The drive to the cabin took four hours. Marcus drove the whole way in silence. Tanya sat in the passenger seat, staring out at the dark trees passing by. Her fingers stayed tucked inside her jacket, curled around the silver thumb drive. It was the only thing that felt real anymore.

​"We're almost there," Marcus said. His voice was rough. He looked exhausted. The purple bruises on his neck from the sonic trap looked painful in the dim light of the dashboard.

​"Is it safe?" Tanya asked. She hadn't spoken in an hour, and her voice sounded thin.

​"It's as safe as it gets," Marcus replied. He turned the steering wheel hard as the road changed from pavement to dirt. "No cell towers out here. No smart-meters. If they want to find us, they'll have to do it the old-fashioned way. They'd have to track our tires in the mud."

​The car bumped over rocks and fallen branches. Finally, the headlights hit a small wooden building. It looked lonely and cold against the dark woods.

​Inside, the air was freezing. Marcus went straight to the hearth to start a fire. Tanya sat at a small wooden table. She pulled out the silver drive and set it down. It looked out of place against the scratched, old wood of the table.

​"I need to see what's on it," she said.

​Marcus pulled a heavy, older laptop from his bag. "It's air-gapped. That means no internet. If we plug this in, the drive can't send a signal back to the Agency. They won't know we've opened it."

​Tanya nodded, but her mind was elsewhere. She was thinking about Roman. She wondered if he was sleeping, or if he was still awake, staring at the empty side of their bed. She didn't know that at this very moment, Roman was miles away, putting on a tuxedo for a gala. She didn't know he was stepping into a world of bright lights and expensive lies with a woman named Anya on his arm.

​Tanya felt a sharp pull in her heart. It was a strange feeling, like a warning. She wanted to call him. She wanted to tell him she was alive and that she had found a lead on Angie. But she couldn't. To the world, she was a dead woman. If she showed her face, the people who stole her daughter would finish the job.

​"Tanya?" Marcus called softly. The laptop was open now. The screen cast a pale blue light over the room. "Ready?"

​She stood up and walked over to him. "Do it."

​Marcus pushed the silver drive into the port. For a few seconds, the screen stayed black. Then, a single loading bar appeared.

​0%... 12%... 24%...

​"It's encrypted with a slow-roll timer," Marcus muttered. He rubbed his eyes. "It's going to take a few hours to unpack. We should try to get some rest."

​Tanya looked at the fire. The flames were small and orange, eating away at the damp wood. "I can't sleep, Marcus. Every second we wait, Angie is alone in that Zero-State place. Wherever that is."

​Marcus stood up. He didn't touch her, but he stood close enough that Tanya could feel the warmth from him. It had been a long time since anyone had stood that close to her without wanting something.

​"We're going to find her," Marcus said. His voice was low. "You've come further than anyone else ever has. The Protocol works because people give up. You didn't."

​Tanya looked up at him. The silence in the cabin felt different now. It wasn't just about the mission anymore.

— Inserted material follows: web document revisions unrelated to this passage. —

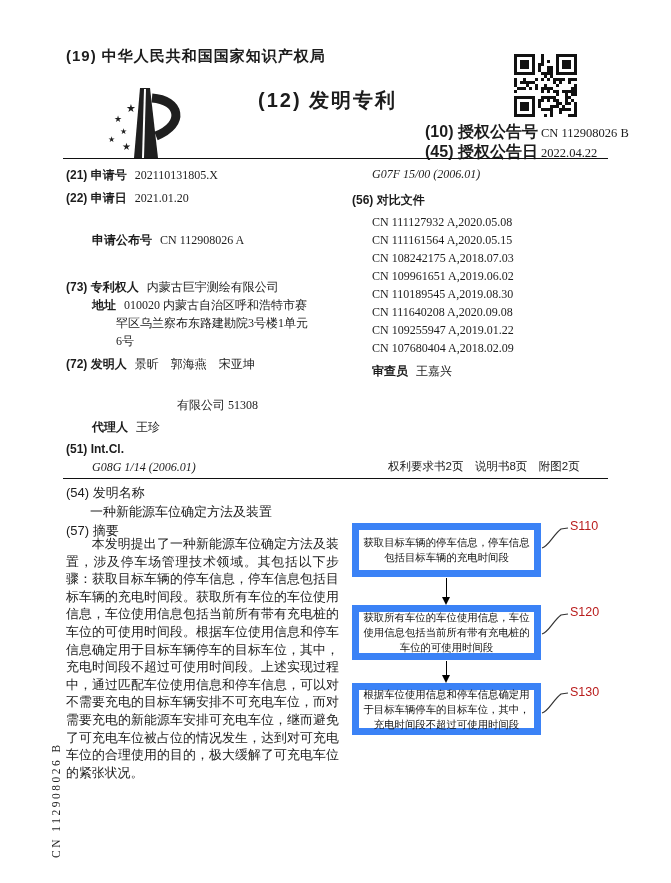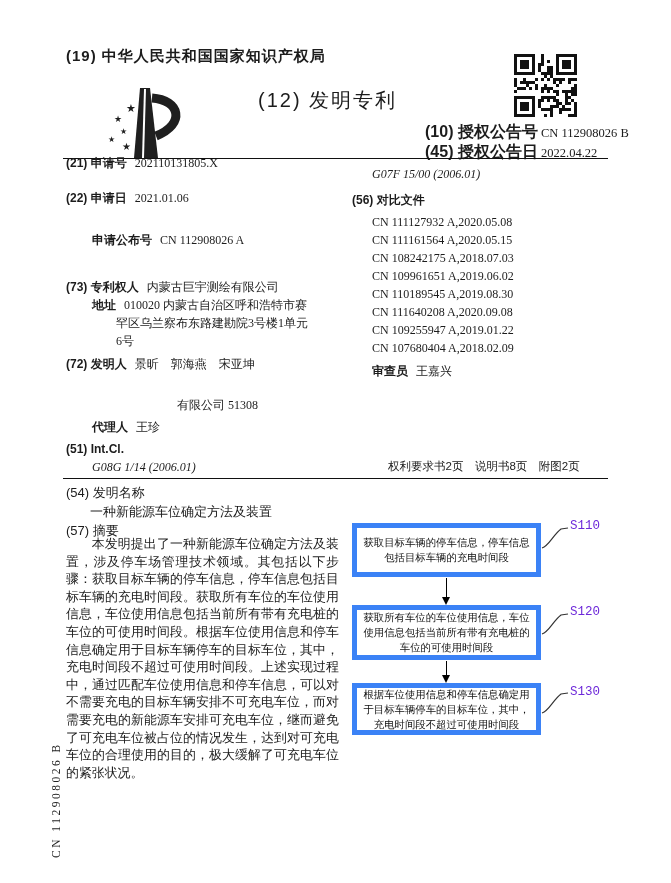--- a/index.html
+++ b/index.html
@@ -12,7 +12,7 @@
   .lbl{font-family:"Liberation Sans",sans-serif;font-weight:700;}
   .val{font-family:"Liberation Serif",serif;font-weight:400;}
   .office{font-family:"Liberation Sans",sans-serif;font-weight:700;font-size:15px;letter-spacing:1px;}
-  .kind{font-family:"Liberation Sans",sans-serif;font-weight:400;font-size:20px;letter-spacing:2px;}
+  .kind{font-family:"Liberation Sans",sans-serif;font-weight:700;font-size:20px;letter-spacing:2px;}
   .grant-line{font-size:12.5px;}
   .grant-line .lbl{font-size:16px;}
   .biblio{font-size:12px;}

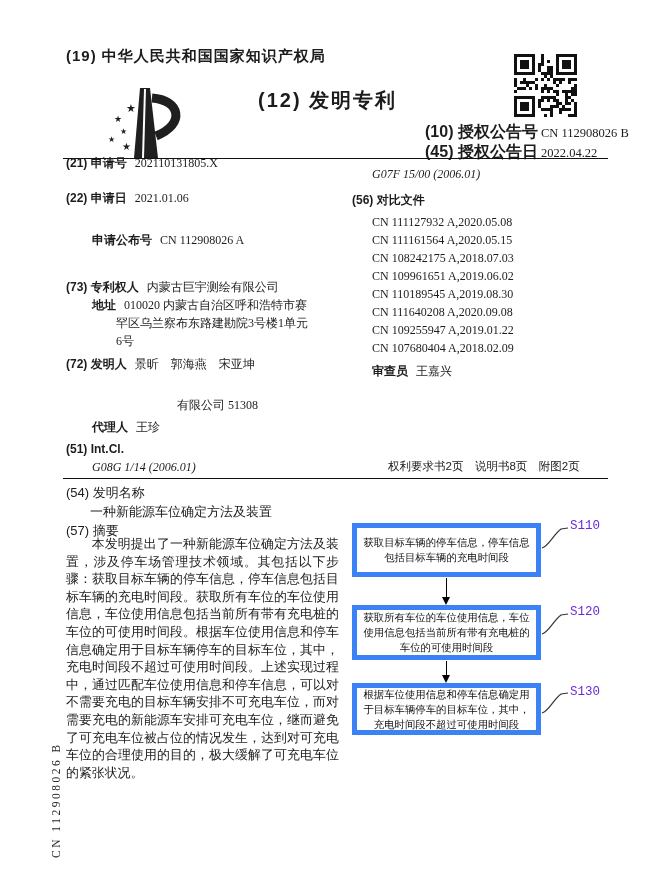--- a/index.html
+++ b/index.html
@@ -200,7 +200,7 @@
 
   <div class="rule" style="top:158px"></div>
 
-  <div class="abs biblio" style="left:66px;top:155px">
+  <div class="abs biblio" style="left:66px;top:167px">
     <span class="lbl">(21) 申请号</span>
     <span class="val">202110131805.X</span>
   </div>

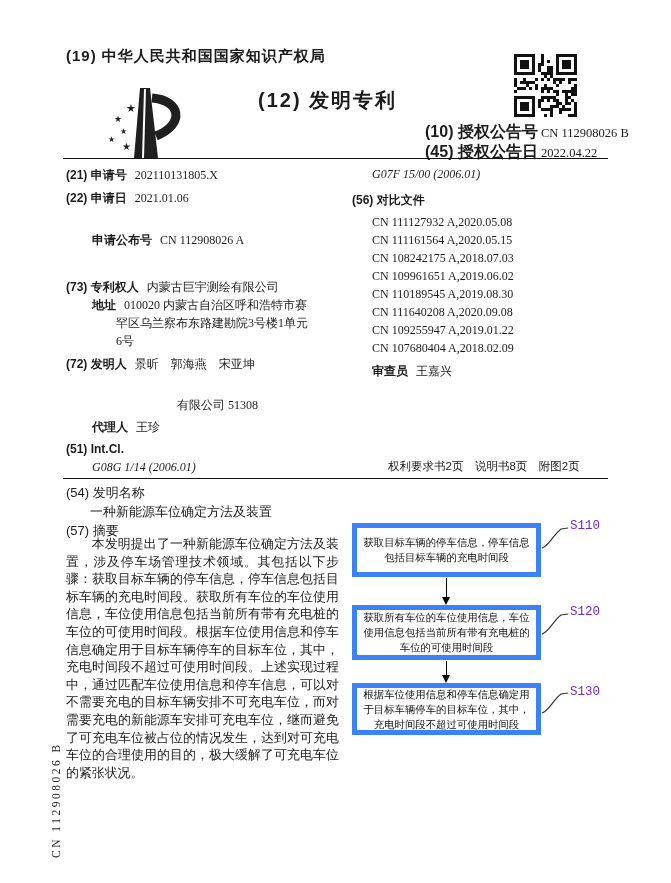--- a/index.html
+++ b/index.html
@@ -206,7 +206,7 @@
   </div>
   <div class="abs biblio" style="left:66px;top:190px">
     <span class="lbl">(22) 申请日</span>
-    <span class="val">2021.01.06</span>
+    <span class="val">2021.01.20</span>
   </div>
   <div class="abs biblio" style="left:92px;top:232px">
     <span class="lbl">申请公布号</span>

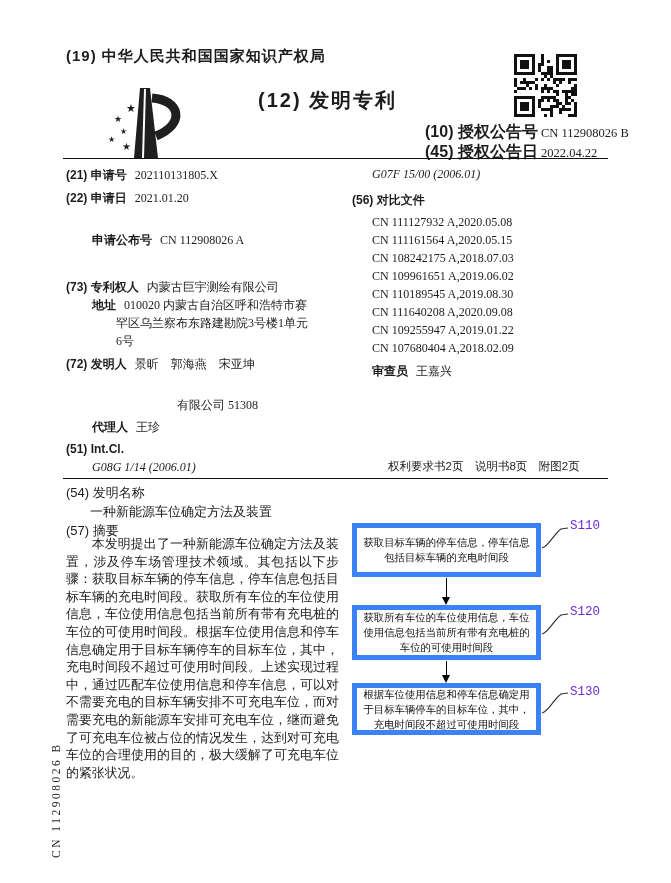--- a/index.html
+++ b/index.html
@@ -31,7 +31,7 @@
     font-family:"Liberation Sans",sans-serif;font-size:10.4px;line-height:15px;text-align:center;
     color:#111;box-sizing:border-box;padding:2px 3px;white-space:normal;
   }
-  .flabel{position:absolute;font-family:Liberation Mono, monospace;font-size:12.5px;color:#6d28d9;}
+  .flabel{position:absolute;font-family:Liberation Sans, sans-serif;font-size:12.5px;color:#b91c1c;}
   .varrow{position:absolute;width:0;border-left:1.2px solid #000;}
   .ahead{position:absolute;width:0;height:0;border-left:4.5px solid transparent;border-right:4.5px solid transparent;border-top:8px solid #000;}
   .fcurve{position:absolute;}

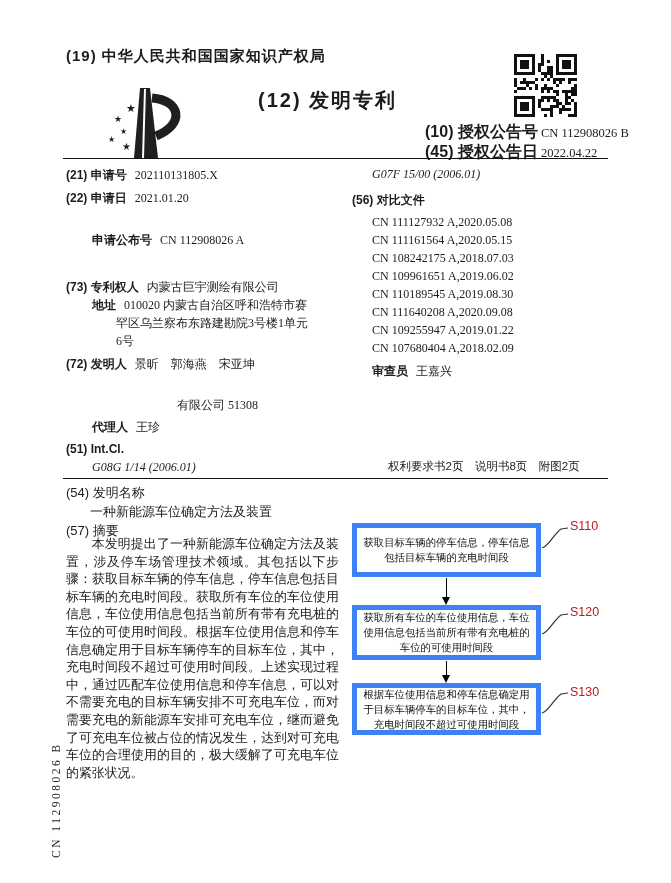--- a/index.html
+++ b/index.html
@@ -27,7 +27,7 @@
     white-space:normal;color:#1c1c1c;
   }
   .fbox{
-    position:absolute;border:5px solid #3b82f6;display:flex;align-items:center;justify-content:center;
+    position:absolute;border:7px solid #3b82f6;display:flex;align-items:center;justify-content:center;
     font-family:"Liberation Sans",sans-serif;font-size:10.4px;line-height:15px;text-align:center;
     color:#111;box-sizing:border-box;padding:2px 3px;white-space:normal;
   }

​"Why are you really here, Marcus?" she asked. "You're a detective. You could have stayed out of this. You're risking everything for a woman who technically doesn't exist."

​Marcus looked at the fire, his expression hard to read. "Maybe I'm just tired of the bad guys having all the power. Or maybe I just want to see the look on their faces when someone they tried to delete ruins their whole plan."

​He didn't mention the way his heart hammered when she looked at him. He didn't mention that he hadn't felt this alive in years.

​"Sleep, Tanya," he said, turning back to the computer. "I'll watch the bar. When it hits a hundred, we'll have the coordinates."

​Tanya nodded and lay down on the small sofa by the fire. She closed her eyes, but sleep wouldn't come. She saw the blue strobing lights from the gallery. She saw Roman's face. She saw the silver drive on the table, pulsing with the secret location of her daughter.

​The hunt was moving into the light. In the city, Roman was hunting for answers at a gala. Here in the woods, Tanya was hunting for a map.

​Both of them were looking for the same thing. They just didn't know they were on the same side yet.